### [Problem statement]
Please return, exactly and only, the lines beginning at the top of the entries below and ending with the line containing "tracking number: 1Z483HE19601834558"; keep out the pictures.

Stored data

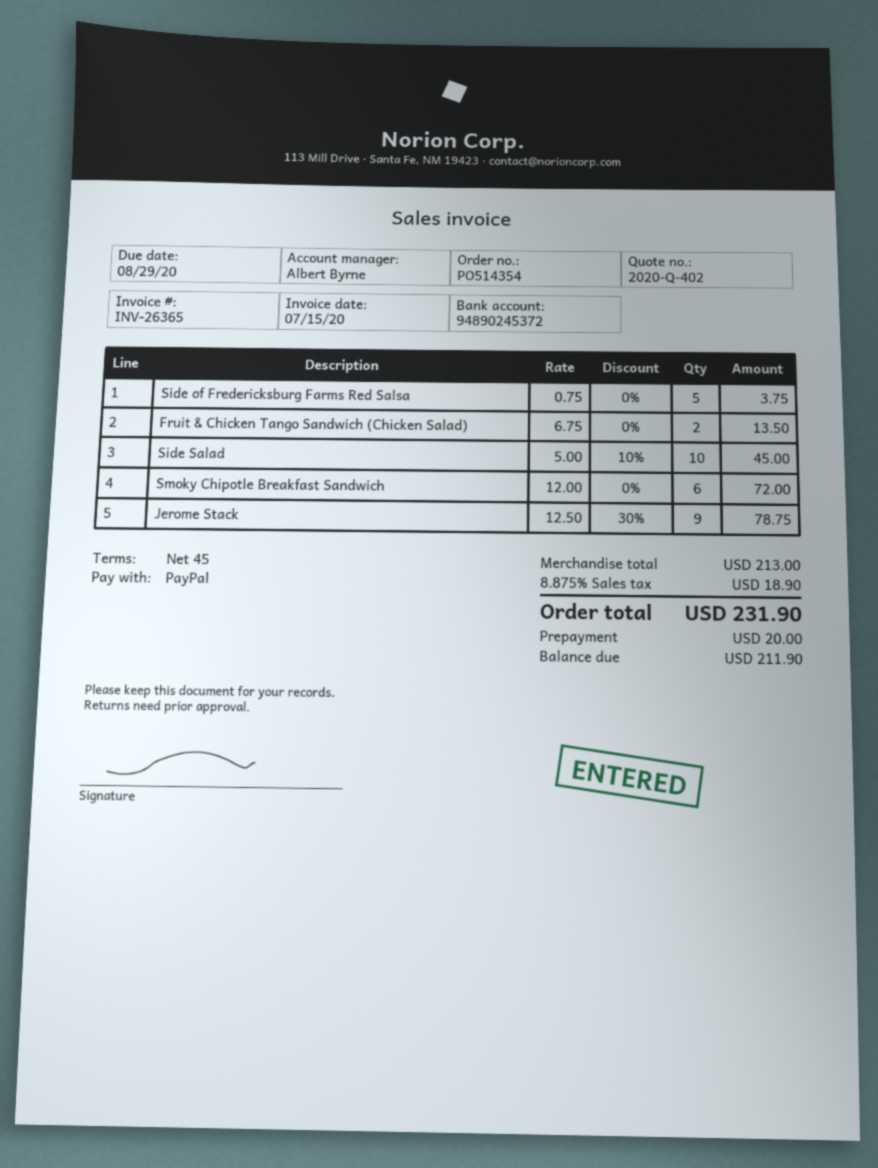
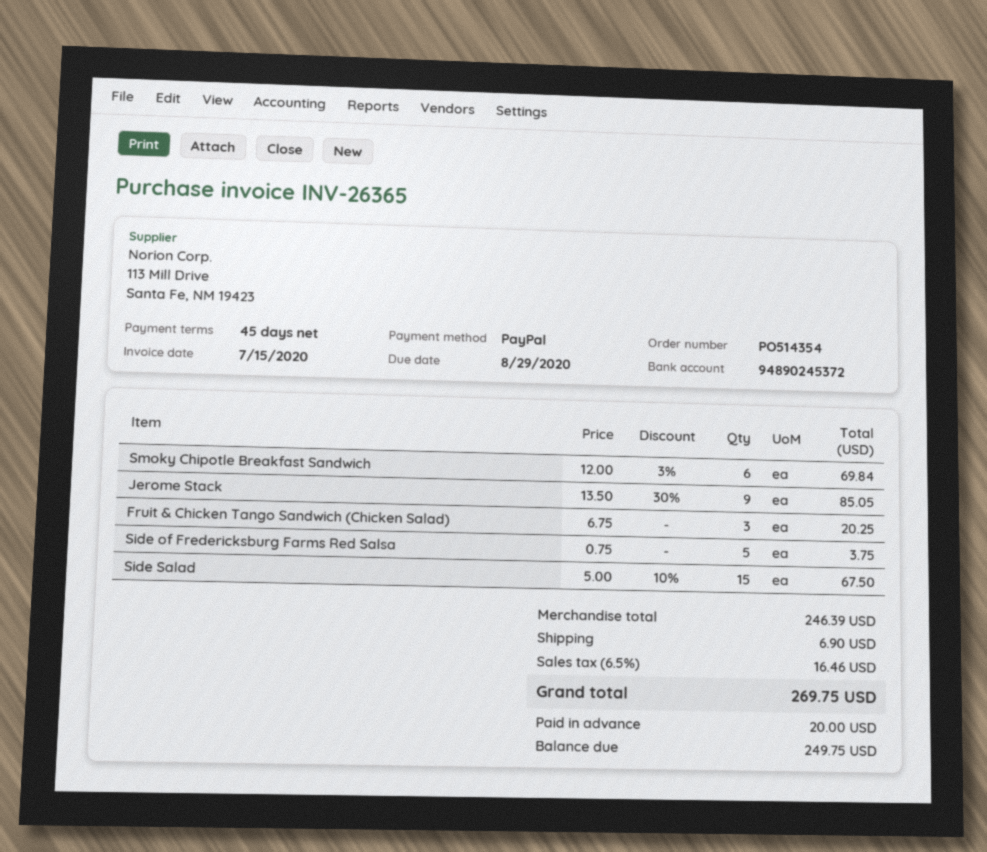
Fruit & Chicken Tango Sandwich (Chicken Salad): 2 x 6.75 = 13.50 -> 3 x 6.75 = 20.25
Side Salad: 10 x 5.00 - 10% = 45.00 -> 15 x 5.00 - 10% = 67.50
Smoky Chipotle Breakfast Sandwich: 6 x 12.00 = 72.00 -> 6 x 12.00 - 3% = 69.84
Jerome Stack: 9 x 12.50 - 30% = 78.75 -> 9 x 13.50 - 30% = 85.05
subtotal: 213.00 -> 246.39
shipping: none -> 6.90
tax: 8.875% = 18.90 -> 6.5% = 16.46
total: 231.90 -> 269.75
balance: 211.90 -> 249.75

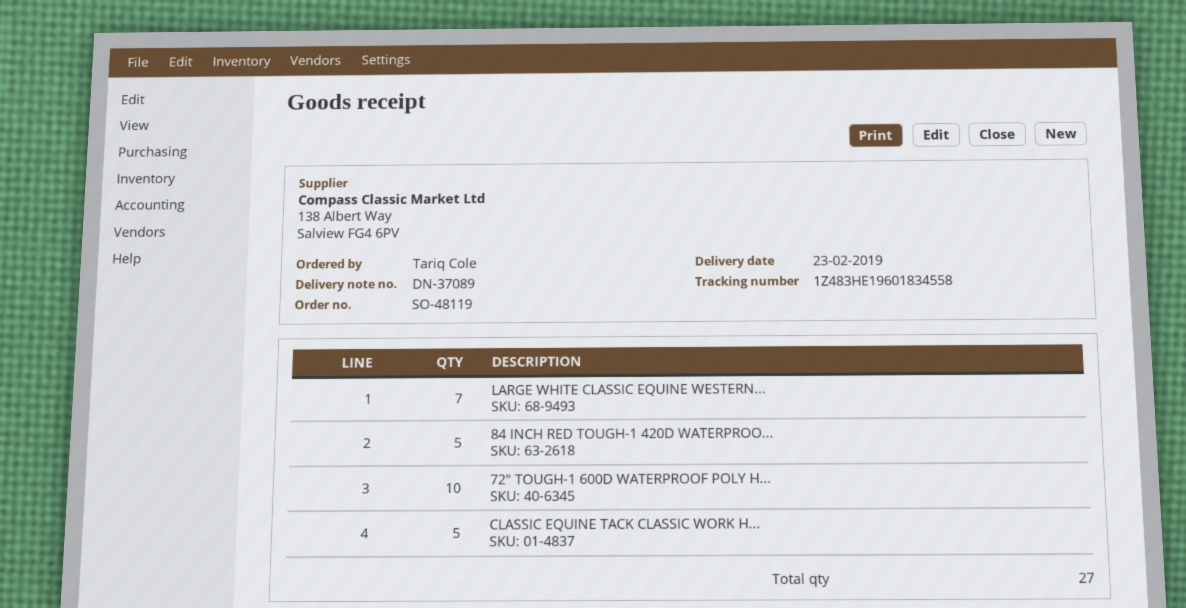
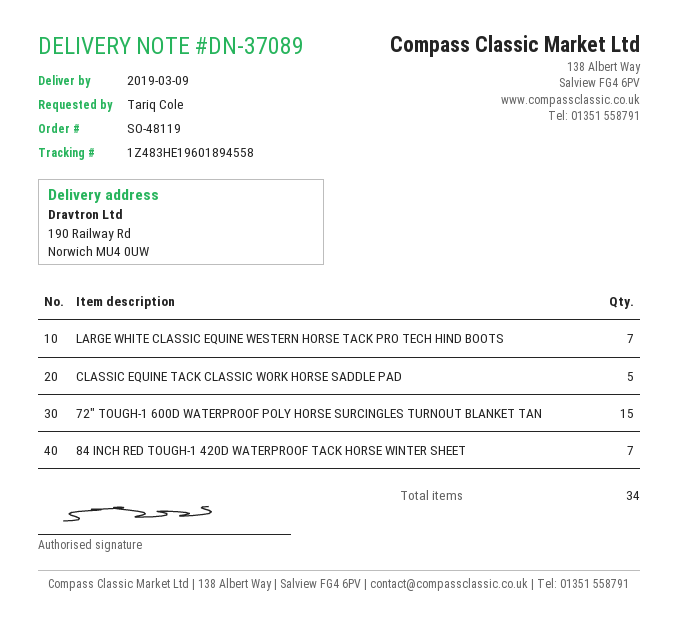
delivery date: 2019-02-23 -> 2019-03-09
tracking number: 1Z483HE19601834558 -> 1Z483HE19601894558
84 INCH RED TOUGH-1 420D WATERPROO...: 5 -> 7
72" TOUGH-1 600D WATERPROOF POLY H...: 10 -> 15
total quantity: 27 -> 34

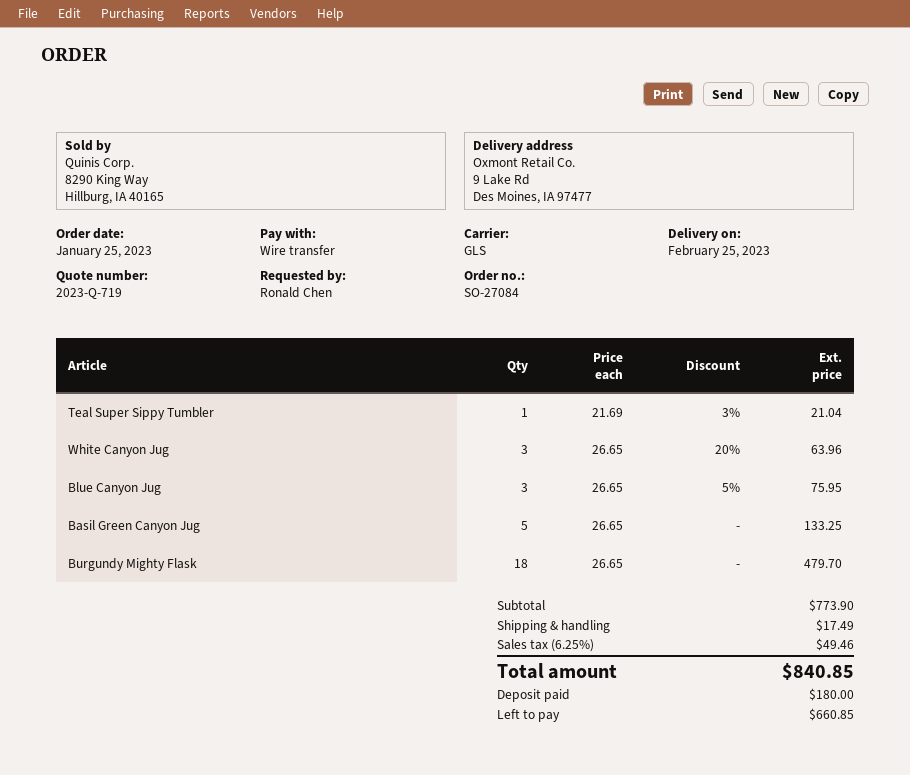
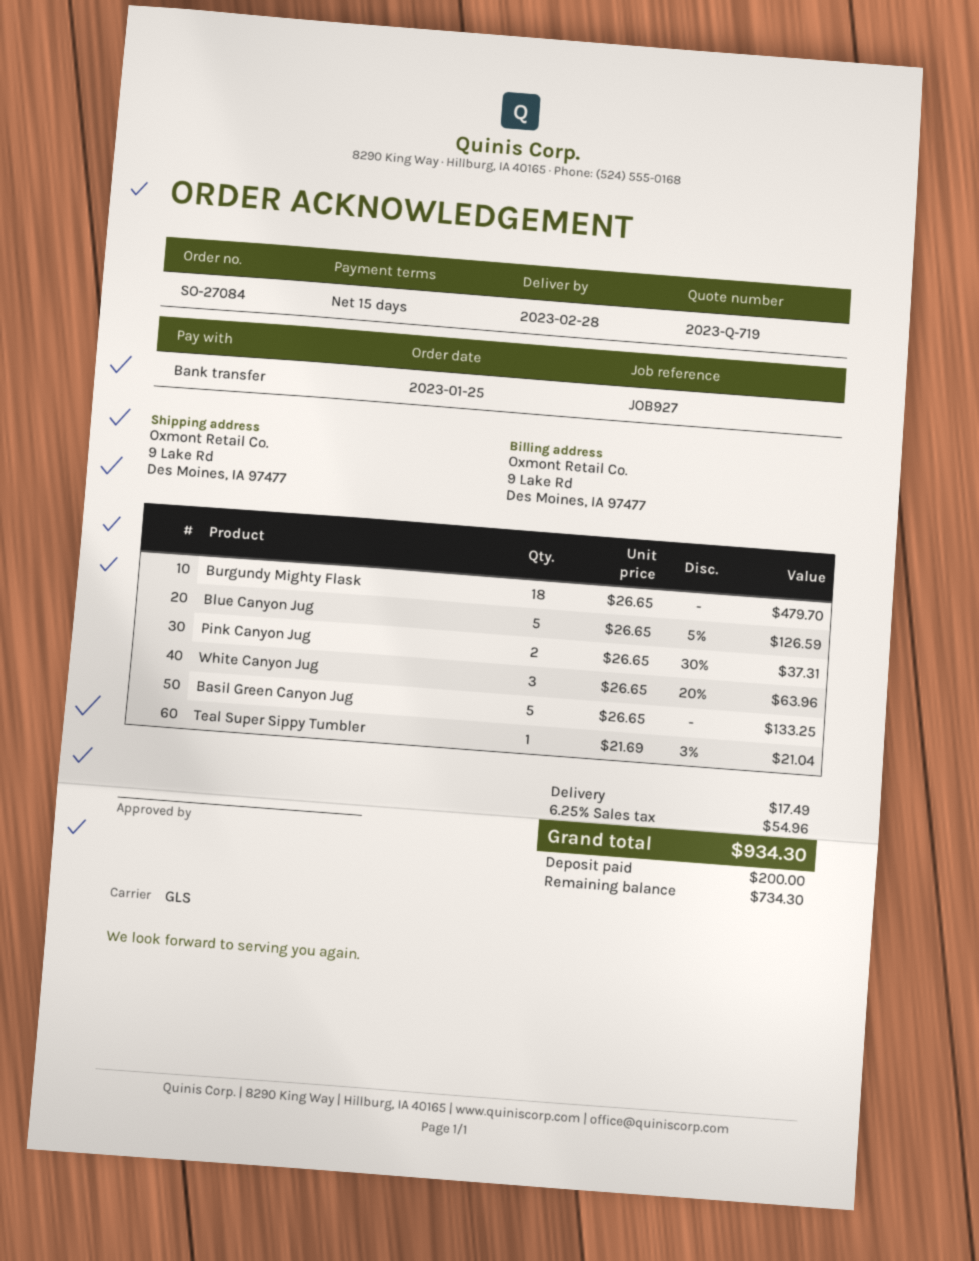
delivery date: 2023-02-25 -> 2023-02-28
Blue Canyon Jug: 3 x 26.65 - 5% = 75.95 -> 5 x 26.65 - 5% = 126.59
Pink Canyon Jug: none -> 2 x 26.65 - 30% = 37.31
tax: 6.25% = 49.46 -> 6.25% = 54.96
total: 840.85 -> 934.30
deposit: 180.00 -> 200.00
balance: 660.85 -> 734.30

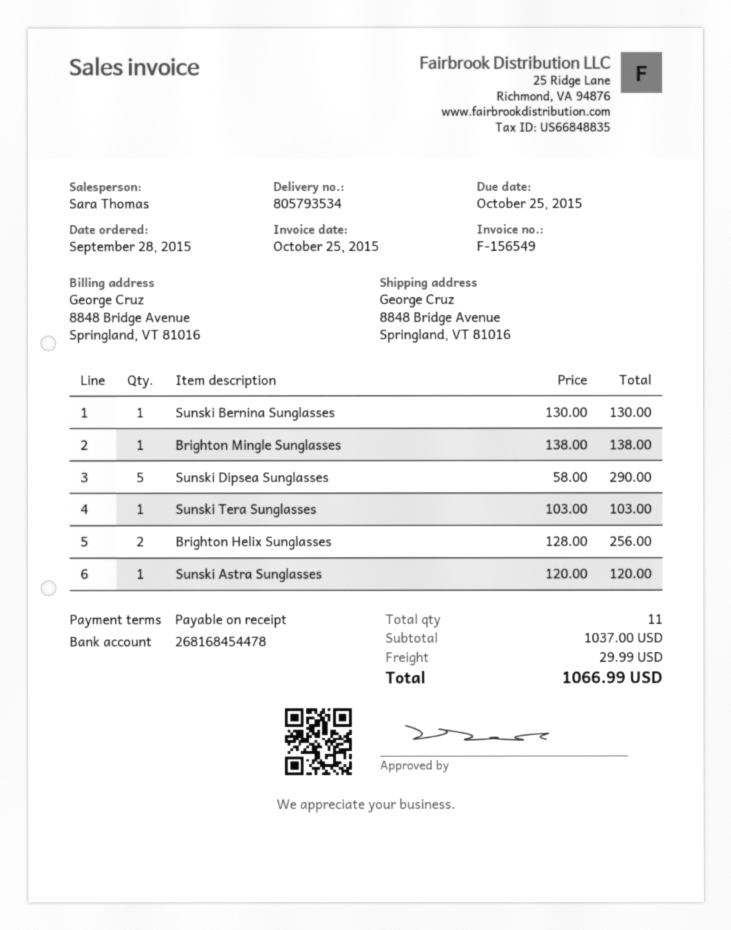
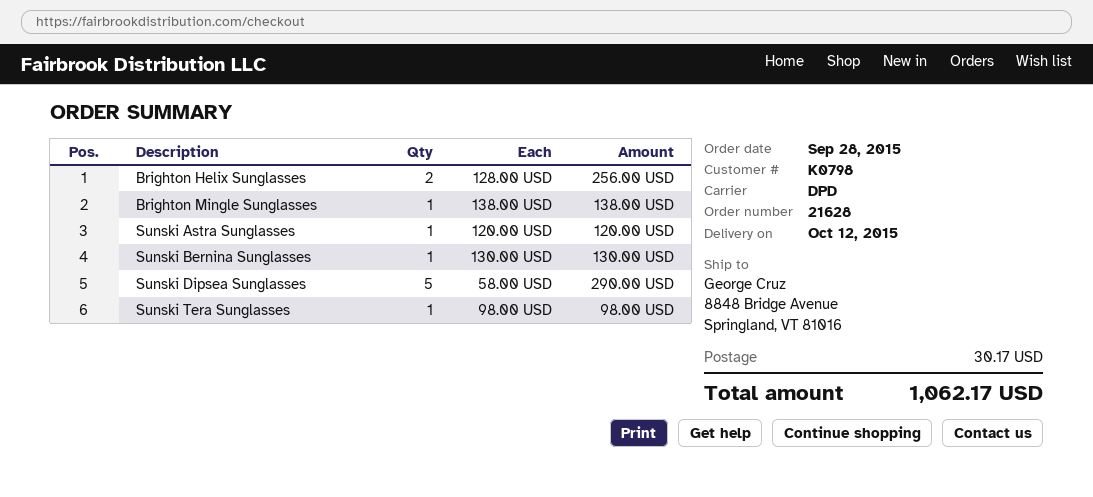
Sunski Tera Sunglasses: 1 x 103.00 = 103.00 -> 1 x 98.00 = 98.00
shipping: 29.99 -> 30.17
total: 1066.99 -> 1062.17

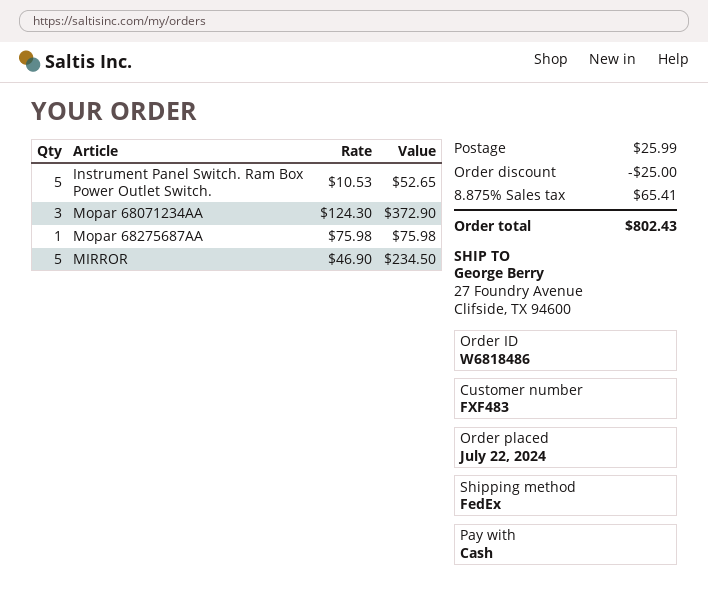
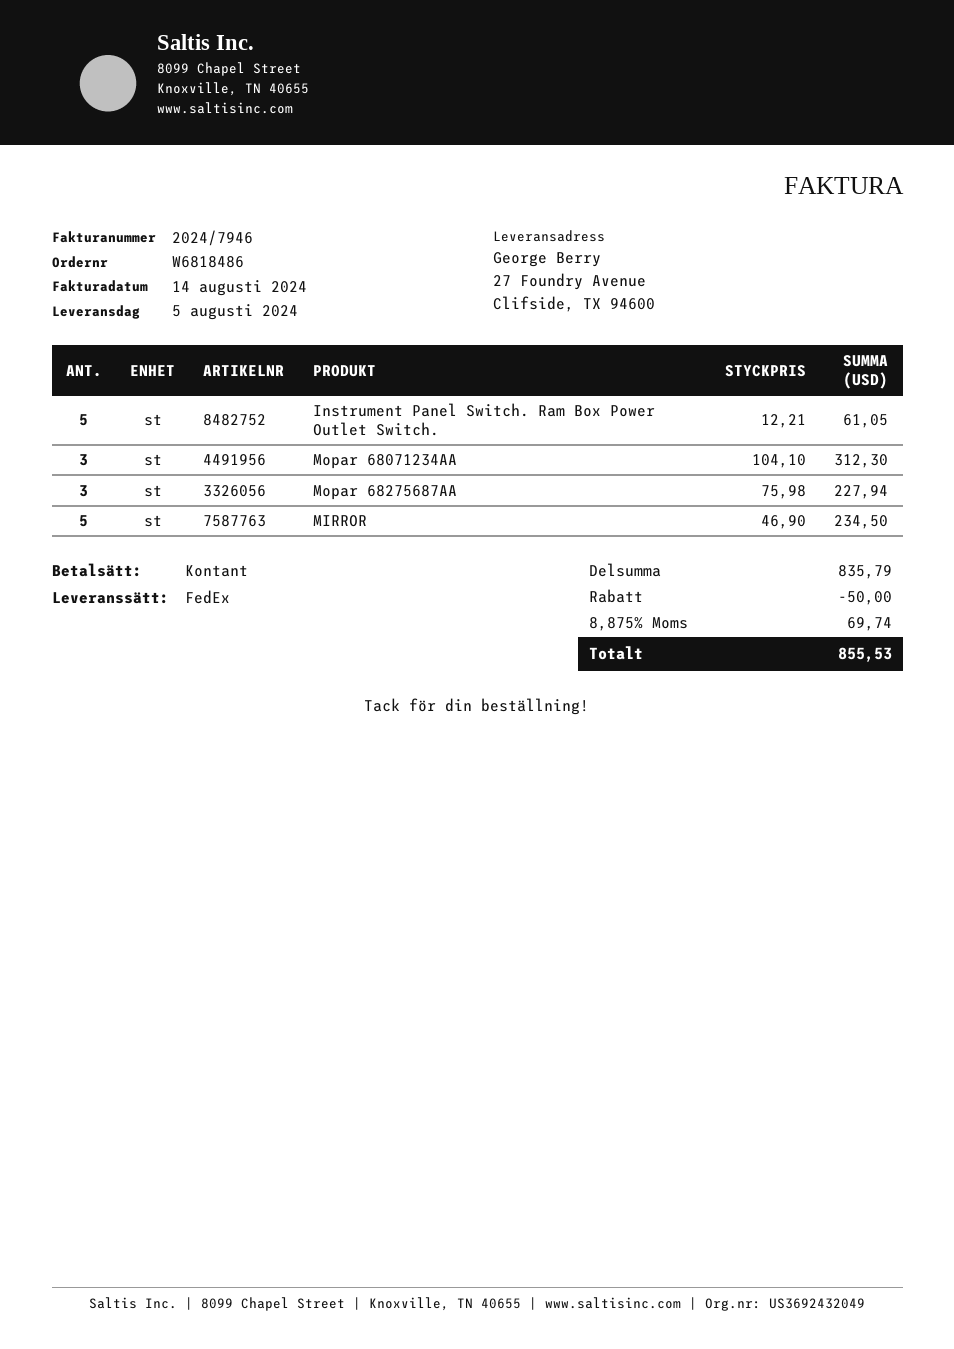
Instrument Panel Switch. Ram Box Power Outlet Switch.: 5 x 10.53 = 52.65 -> 5 x 12.21 = 61.05
Mopar 68071234AA: 3 x 124.30 = 372.90 -> 3 x 104.10 = 312.30
Mopar 68275687AA: 1 x 75.98 = 75.98 -> 3 x 75.98 = 227.94
discount: 25.00 -> 50.00
shipping: 25.99 -> none
tax: 8.875% = 65.41 -> 8.875% = 69.74
total: 802.43 -> 855.53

### [Exercise result]
Fruit & Chicken Tango Sandwich (Chicken Salad): 2 x 6.75 = 13.50 -> 3 x 6.75 = 20.25
Side Salad: 10 x 5.00 - 10% = 45.00 -> 15 x 5.00 - 10% = 67.50
Smoky Chipotle Breakfast Sandwich: 6 x 12.00 = 72.00 -> 6 x 12.00 - 3% = 69.84
Jerome Stack: 9 x 12.50 - 30% = 78.75 -> 9 x 13.50 - 30% = 85.05
subtotal: 213.00 -> 246.39
shipping: none -> 6.90
tax: 8.875% = 18.90 -> 6.5% = 16.46
total: 231.90 -> 269.75
balance: 211.90 -> 249.75

delivery date: 2019-02-23 -> 2019-03-09
tracking number: 1Z483HE19601834558 -> 1Z483HE19601894558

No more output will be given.